Abstract

Using a Monte Carlo Diffusion Model for electron propagation in the Galaxy we have calculated new electron spectra below 1–2 GeV that reproduce the observed polar galactic nonthermal radio synchrotron spectrum above ∼4 MHz where absorption effects in the disk of the galaxy are small. A full convolution procedure is used for the first time in these calculations. These interstellar electron intensities, which require a rapidly increasing diffusion coefficient at low rigidities, are significantly reduced from previous calculations made assuming the diffusion coefficient is a constant below 1–2 GV. This increasing diffusion coefficient is consistent with the recent suggestions that the magnetohydrodynamic waves that provide the scattering of cosmic rays may themselves be dissipated by resonant scattering from the cosmic rays (protons) but at a lower rigidity than originally suggested.

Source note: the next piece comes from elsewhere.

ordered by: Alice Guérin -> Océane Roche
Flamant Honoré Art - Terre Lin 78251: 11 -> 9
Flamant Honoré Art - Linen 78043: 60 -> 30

The new interstellar electron spectra we calculate are more consistent with the electron spectra below ∼100 MeV being measured by the Voyager spacecraft, now at >105 AU and well beyond the heliosphere termination shock. Significant solar modulation effects of factors ∼5–10 are still required to explain the electron spectrum being measured at Voyager at 2008.0, but these are much less than the modulation factors ∼102–103 required to agree with typical earlier propagation calculations.